EXERCISE PROMPT –
The records underneath are to be repeated exactly, with the pictures left out.

[INPUT MATERIAL Boundary: Start]

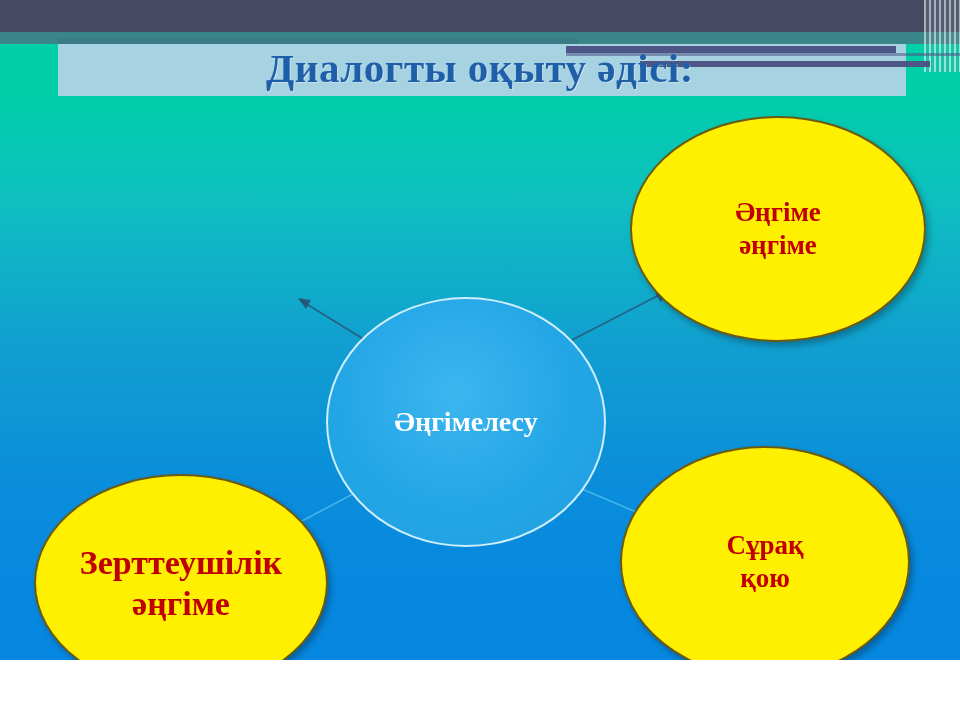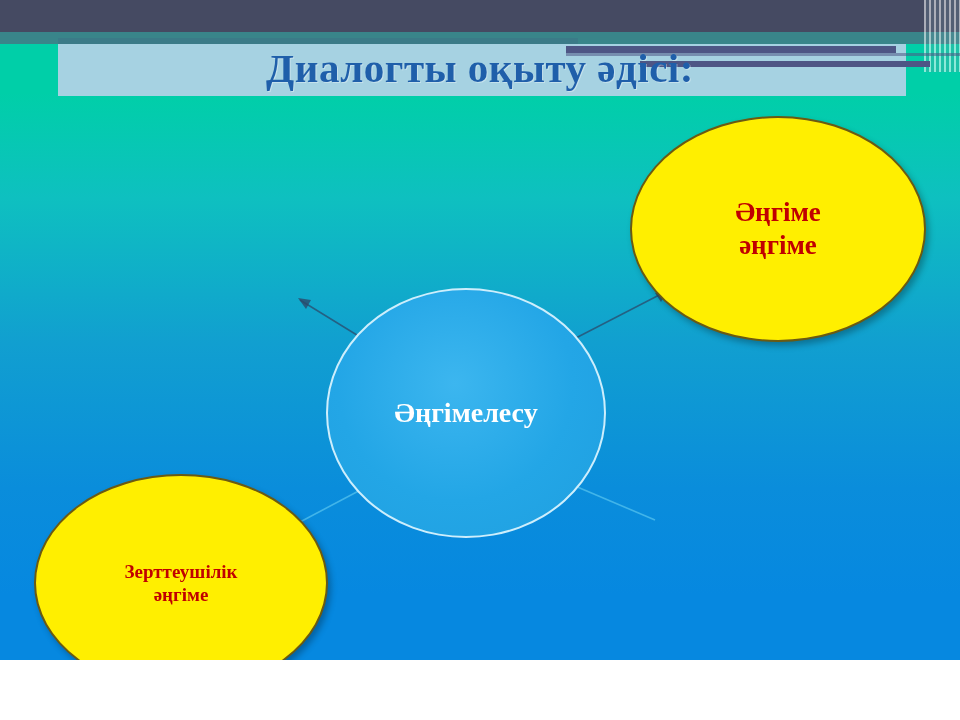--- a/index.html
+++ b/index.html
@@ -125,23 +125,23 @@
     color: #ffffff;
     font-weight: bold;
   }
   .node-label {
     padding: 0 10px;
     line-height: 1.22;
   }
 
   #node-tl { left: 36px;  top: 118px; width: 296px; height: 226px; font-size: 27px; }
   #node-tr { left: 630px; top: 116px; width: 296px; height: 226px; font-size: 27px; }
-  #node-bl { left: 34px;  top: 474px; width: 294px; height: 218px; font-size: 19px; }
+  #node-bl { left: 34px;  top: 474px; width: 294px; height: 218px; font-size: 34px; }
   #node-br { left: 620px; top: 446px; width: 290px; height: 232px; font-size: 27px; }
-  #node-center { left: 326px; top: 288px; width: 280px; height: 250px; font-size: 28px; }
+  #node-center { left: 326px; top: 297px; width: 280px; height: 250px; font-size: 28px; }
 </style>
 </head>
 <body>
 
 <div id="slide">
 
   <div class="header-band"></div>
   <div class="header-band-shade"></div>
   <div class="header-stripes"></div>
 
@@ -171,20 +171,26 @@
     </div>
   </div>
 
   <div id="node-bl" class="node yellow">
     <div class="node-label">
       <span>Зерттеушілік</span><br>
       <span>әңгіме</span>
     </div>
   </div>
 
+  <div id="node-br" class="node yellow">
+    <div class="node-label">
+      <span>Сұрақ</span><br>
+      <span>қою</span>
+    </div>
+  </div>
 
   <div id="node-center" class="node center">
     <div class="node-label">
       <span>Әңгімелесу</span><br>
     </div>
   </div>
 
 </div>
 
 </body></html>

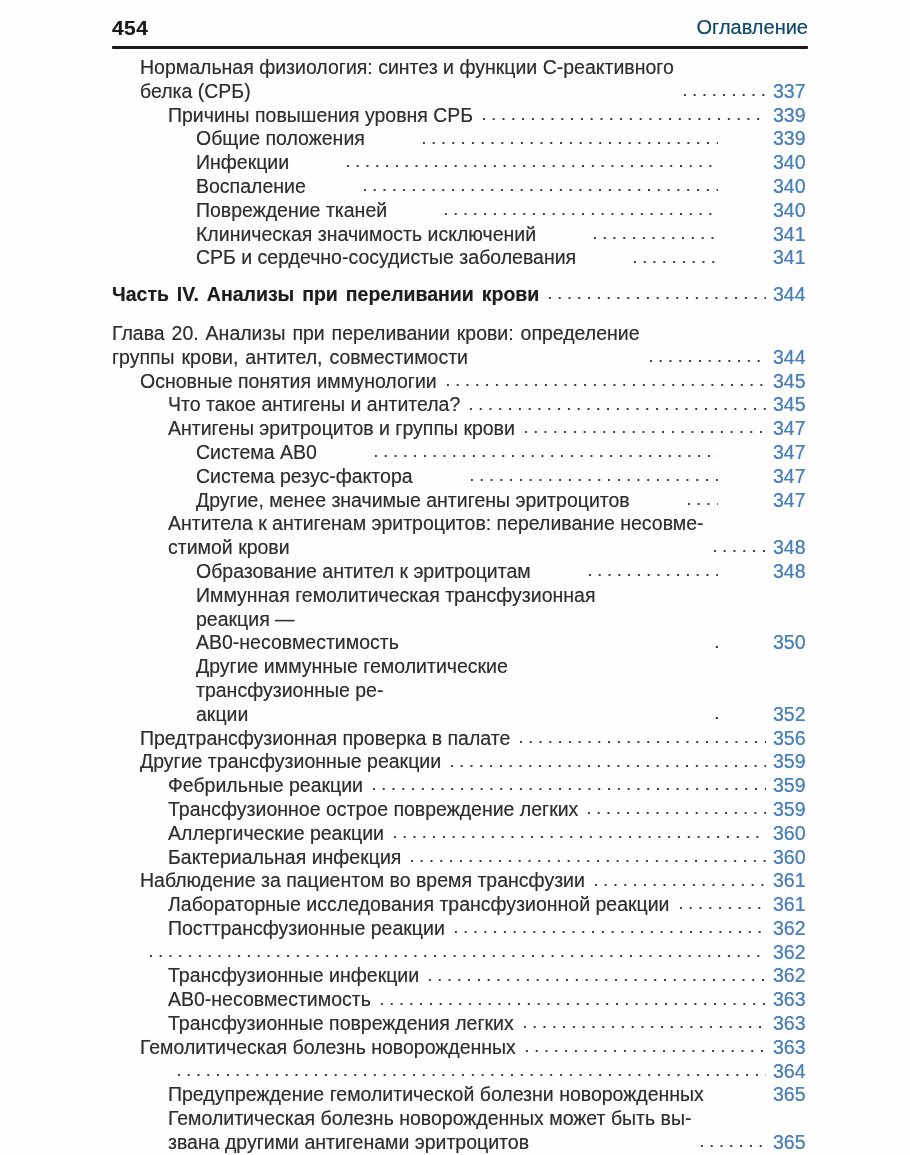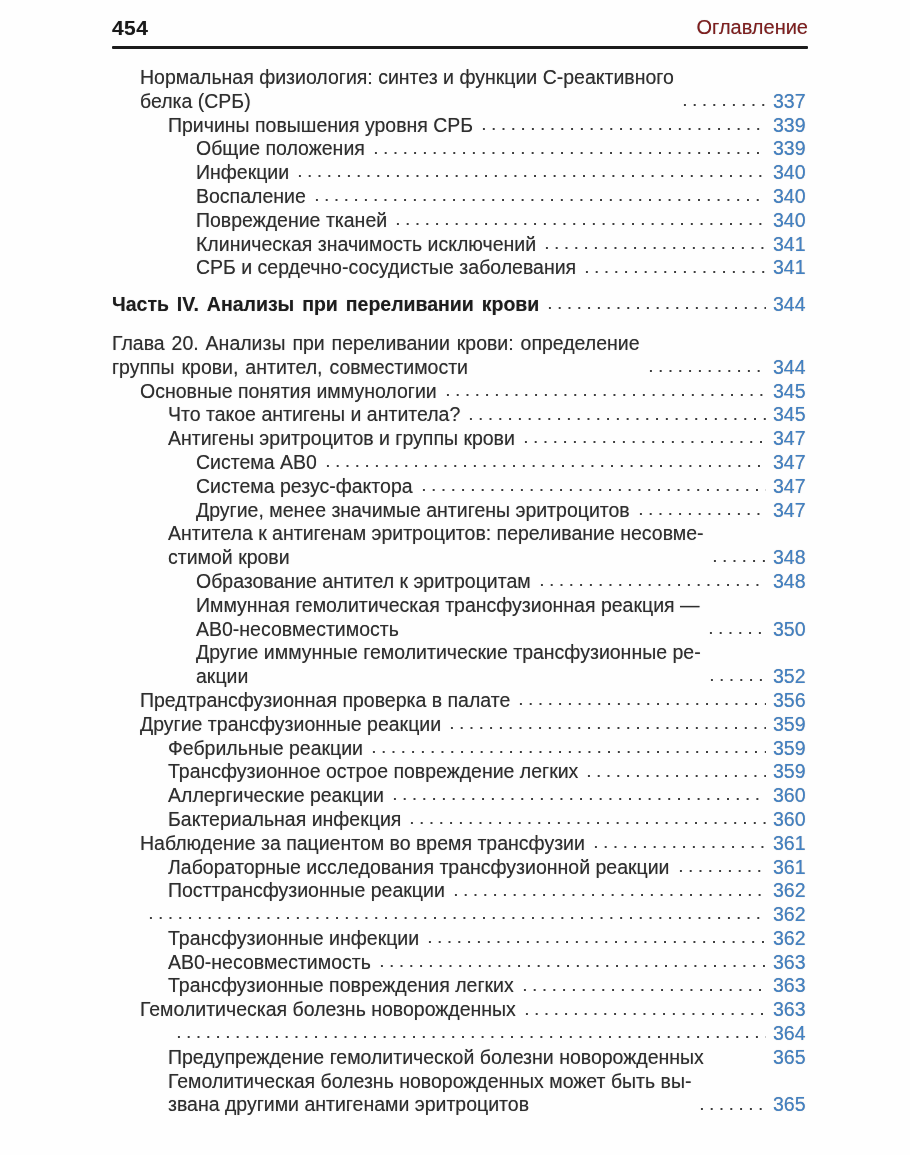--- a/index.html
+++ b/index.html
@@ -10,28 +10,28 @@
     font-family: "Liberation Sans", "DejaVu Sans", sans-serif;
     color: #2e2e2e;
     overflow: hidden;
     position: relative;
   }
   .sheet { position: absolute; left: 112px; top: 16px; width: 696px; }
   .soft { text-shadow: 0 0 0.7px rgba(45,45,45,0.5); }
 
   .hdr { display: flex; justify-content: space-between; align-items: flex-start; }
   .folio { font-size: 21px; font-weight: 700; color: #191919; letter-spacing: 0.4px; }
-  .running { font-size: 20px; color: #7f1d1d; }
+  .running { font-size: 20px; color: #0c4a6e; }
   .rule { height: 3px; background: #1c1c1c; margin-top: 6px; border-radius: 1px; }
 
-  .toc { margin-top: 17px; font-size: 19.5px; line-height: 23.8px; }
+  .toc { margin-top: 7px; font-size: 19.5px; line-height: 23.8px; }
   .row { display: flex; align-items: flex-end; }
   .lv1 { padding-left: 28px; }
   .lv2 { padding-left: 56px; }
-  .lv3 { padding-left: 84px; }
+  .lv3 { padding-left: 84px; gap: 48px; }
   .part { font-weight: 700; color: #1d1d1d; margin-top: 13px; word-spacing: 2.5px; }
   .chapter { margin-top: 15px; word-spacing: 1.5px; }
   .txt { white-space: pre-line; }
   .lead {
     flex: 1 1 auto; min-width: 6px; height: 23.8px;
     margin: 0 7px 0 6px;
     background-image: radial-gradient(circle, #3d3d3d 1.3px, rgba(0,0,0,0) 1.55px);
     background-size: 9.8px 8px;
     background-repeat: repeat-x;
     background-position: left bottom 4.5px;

[INPUT MATERIAL Boundary: End]

COMPLETED TASK –
--- a/index.html
+++ b/index.html
@@ -125,23 +125,23 @@
     color: #ffffff;
     font-weight: bold;
   }
   .node-label {
     padding: 0 10px;
     line-height: 1.22;
   }
 
   #node-tl { left: 36px;  top: 118px; width: 296px; height: 226px; font-size: 27px; }
   #node-tr { left: 630px; top: 116px; width: 296px; height: 226px; font-size: 27px; }
-  #node-bl { left: 34px;  top: 474px; width: 294px; height: 218px; font-size: 19px; }
+  #node-bl { left: 34px;  top: 474px; width: 294px; height: 218px; font-size: 34px; }
   #node-br { left: 620px; top: 446px; width: 290px; height: 232px; font-size: 27px; }
-  #node-center { left: 326px; top: 288px; width: 280px; height: 250px; font-size: 28px; }
+  #node-center { left: 326px; top: 297px; width: 280px; height: 250px; font-size: 28px; }
 </style>
 </head>
 <body>
 
 <div id="slide">
 
   <div class="header-band"></div>
   <div class="header-band-shade"></div>
   <div class="header-stripes"></div>
 
@@ -171,20 +171,26 @@
     </div>
   </div>
 
   <div id="node-bl" class="node yellow">
     <div class="node-label">
       <span>Зерттеушілік</span><br>
       <span>әңгіме</span>
     </div>
   </div>
 
+  <div id="node-br" class="node yellow">
+    <div class="node-label">
+      <span>Сұрақ</span><br>
+      <span>қою</span>
+    </div>
+  </div>
 
   <div id="node-center" class="node center">
     <div class="node-label">
       <span>Әңгімелесу</span><br>
     </div>
   </div>
 
 </div>
 
 </body></html>

--- a/index.html
+++ b/index.html
@@ -10,28 +10,28 @@
     font-family: "Liberation Sans", "DejaVu Sans", sans-serif;
     color: #2e2e2e;
     overflow: hidden;
     position: relative;
   }
   .sheet { position: absolute; left: 112px; top: 16px; width: 696px; }
   .soft { text-shadow: 0 0 0.7px rgba(45,45,45,0.5); }
 
   .hdr { display: flex; justify-content: space-between; align-items: flex-start; }
   .folio { font-size: 21px; font-weight: 700; color: #191919; letter-spacing: 0.4px; }
-  .running { font-size: 20px; color: #7f1d1d; }
+  .running { font-size: 20px; color: #0c4a6e; }
   .rule { height: 3px; background: #1c1c1c; margin-top: 6px; border-radius: 1px; }
 
-  .toc { margin-top: 17px; font-size: 19.5px; line-height: 23.8px; }
+  .toc { margin-top: 7px; font-size: 19.5px; line-height: 23.8px; }
   .row { display: flex; align-items: flex-end; }
   .lv1 { padding-left: 28px; }
   .lv2 { padding-left: 56px; }
-  .lv3 { padding-left: 84px; }
+  .lv3 { padding-left: 84px; gap: 48px; }
   .part { font-weight: 700; color: #1d1d1d; margin-top: 13px; word-spacing: 2.5px; }
   .chapter { margin-top: 15px; word-spacing: 1.5px; }
   .txt { white-space: pre-line; }
   .lead {
     flex: 1 1 auto; min-width: 6px; height: 23.8px;
     margin: 0 7px 0 6px;
     background-image: radial-gradient(circle, #3d3d3d 1.3px, rgba(0,0,0,0) 1.55px);
     background-size: 9.8px 8px;
     background-repeat: repeat-x;
     background-position: left bottom 4.5px;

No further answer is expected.